Personne n’ose imaginer sa mise en place. Mais tout le monde en parle. Ce sujet presque tabou, c’est le mécanisme d’ajustement aux frontières (MAF) de l’Union européenne. Un projet vieux de treize ans remis au goût du jour par la présidente de la Commission européenne dès son arrivée à Bruxelles. Mieux, Ursula von der Leyen a fixé une échéance, ce sera 2021, à la mise en œuvre de ce qui fait encore figure d’épouvantail pour nombre de lobbyiste. Pensez donc : une nouvelle taxe carbone !

taxer les produits des pays anti climat

Intervenant le 3 juin, dans le cadre d’une visioconférence organisée par l’institut Jacques Delors, Sabine Weyand a posé les jalons du futur dispositif. Son principe est simple: taxer les importations des pays ne réduisant pas leur empreinte carbone. Une façon de redonner un semblant de compétitivité aux produits des industriels européens assujettis à la contrainte carbone de l’ETS.

Précisant qu’une première proposition de texte serait présentée à la mi-2021, l’ancienne collaboratrice de Michel Barnier a rappelé quelques principes. D’une part, le mécanisme devra être compatible avec les règles fixées par l’Organisation mondiale du commerce (OMC).

Les articles I et III du GATT interdisent, certes, la discrimination fiscale entre produits domestiques et importations, mais permettent l’imposition des importations. A la condition que le montant de cette taxation soit équivalent à une taxe interne.

En clair, le montant de la taxe carbone aux frontières de l’UE ne devra pas être supérieur au prix des quotas européens. Pas facile puisque ces prix varient chaque jour. Ce qui plaide en faveur de la fixation d’un prix plancher du carbone européen. Mais pas seulement.

6 milliards de quotas gratuits

Harmoniser la fiscalité des produits domestiques et des importations imposera aussi, a indiqué Sabine Weyand, l’arrêt de l’allocation de quotas d’émission gratuits. Or, la phase 4 de l’ETS prévoit que 6 milliards de ces quotas gratuits soient alloués, entre 2021 et 2030, aux entreprises européennes les plus exposées au risque de délocalisation de leur production. On appelle cela la fuite de carbone.

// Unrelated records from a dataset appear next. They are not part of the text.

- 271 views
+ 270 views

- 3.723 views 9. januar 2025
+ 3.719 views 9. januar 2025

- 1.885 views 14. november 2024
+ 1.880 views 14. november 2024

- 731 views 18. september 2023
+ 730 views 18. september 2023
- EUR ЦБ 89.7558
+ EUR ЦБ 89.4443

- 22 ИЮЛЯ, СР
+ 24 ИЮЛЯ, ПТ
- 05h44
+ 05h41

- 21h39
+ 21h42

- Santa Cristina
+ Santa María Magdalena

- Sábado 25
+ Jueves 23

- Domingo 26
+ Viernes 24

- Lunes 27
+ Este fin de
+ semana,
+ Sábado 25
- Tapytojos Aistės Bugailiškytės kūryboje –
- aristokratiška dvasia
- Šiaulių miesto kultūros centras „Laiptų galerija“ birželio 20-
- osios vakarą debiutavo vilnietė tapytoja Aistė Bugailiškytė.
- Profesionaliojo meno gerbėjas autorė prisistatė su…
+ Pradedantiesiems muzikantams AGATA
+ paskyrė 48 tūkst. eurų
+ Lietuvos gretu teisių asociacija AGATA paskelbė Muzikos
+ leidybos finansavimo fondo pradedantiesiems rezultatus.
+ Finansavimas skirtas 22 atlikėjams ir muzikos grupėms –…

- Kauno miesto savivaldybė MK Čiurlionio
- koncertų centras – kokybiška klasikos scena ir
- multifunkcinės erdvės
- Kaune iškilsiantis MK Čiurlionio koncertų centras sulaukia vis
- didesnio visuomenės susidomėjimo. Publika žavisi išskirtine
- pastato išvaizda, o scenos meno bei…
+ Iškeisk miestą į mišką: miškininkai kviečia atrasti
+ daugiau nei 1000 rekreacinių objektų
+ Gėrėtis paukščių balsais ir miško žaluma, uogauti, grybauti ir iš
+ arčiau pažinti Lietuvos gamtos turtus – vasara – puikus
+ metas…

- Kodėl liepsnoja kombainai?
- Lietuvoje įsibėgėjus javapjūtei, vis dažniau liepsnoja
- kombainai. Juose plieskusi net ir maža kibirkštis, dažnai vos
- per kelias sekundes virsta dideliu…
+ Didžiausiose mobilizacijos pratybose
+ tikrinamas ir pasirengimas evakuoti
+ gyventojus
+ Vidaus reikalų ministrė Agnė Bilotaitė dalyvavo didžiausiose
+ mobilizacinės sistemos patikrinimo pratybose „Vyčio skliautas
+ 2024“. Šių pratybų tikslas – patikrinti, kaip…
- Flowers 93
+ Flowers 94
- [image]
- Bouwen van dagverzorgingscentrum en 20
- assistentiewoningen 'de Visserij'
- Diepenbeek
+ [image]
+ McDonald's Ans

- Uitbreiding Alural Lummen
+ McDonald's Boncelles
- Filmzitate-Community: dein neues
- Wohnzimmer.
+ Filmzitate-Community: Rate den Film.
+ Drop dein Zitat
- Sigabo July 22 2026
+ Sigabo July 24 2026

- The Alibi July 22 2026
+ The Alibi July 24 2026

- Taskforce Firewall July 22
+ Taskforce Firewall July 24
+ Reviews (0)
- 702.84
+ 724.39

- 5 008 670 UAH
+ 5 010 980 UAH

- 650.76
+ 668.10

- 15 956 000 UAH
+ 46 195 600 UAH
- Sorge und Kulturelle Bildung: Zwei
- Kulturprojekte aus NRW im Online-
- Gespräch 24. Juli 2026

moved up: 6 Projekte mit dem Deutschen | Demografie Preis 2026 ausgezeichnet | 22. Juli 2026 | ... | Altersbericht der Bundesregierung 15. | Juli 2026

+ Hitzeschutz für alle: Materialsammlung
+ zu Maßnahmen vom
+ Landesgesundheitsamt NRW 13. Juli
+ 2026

A titre transitoire, la mesure pourrait être testée sur certains secteurs: verre, papiers et cartons, métaux non ferreux et électricité.

Ce qui a le mérite d’être moins politiquement sensible que l’acier. La directrice générale au commerce a d’ailleurs retenu que le principal problème posé à la mise en œuvre du mécanisme d’ajustement aux frontières est «son acceptation par nos partenaires internationaux». Et notamment par les Etats-Unis.

négociations avec la Chine

Car la Chine devrait passer au travers des gouttes. Pékin travaille, non sans difficulté, à assujettir toute son industrie lourde à un marché du carbone national. Aujourd’hui, seules les industries d’une demi douzaine de régions pionnières subissent une réelle contrainte carbone. Une première version de cet ETS chinois était attendue pour la fin de l’année passée. La pandémie de Covid-19 a, à l’évidence, retardée son inauguration. Cela n’entame pas l’optimisme de la haut fonctionnaire européen: «les négociations avec la Chine sont plus avancées qu’on ne le croit», a-t-elle confié.

Dans les documents de travail publiés, fin mai, la Commission européenne estime que sa taxe carbone aux frontières pourrait rapporter de 5 à 14 milliards d’euros par an.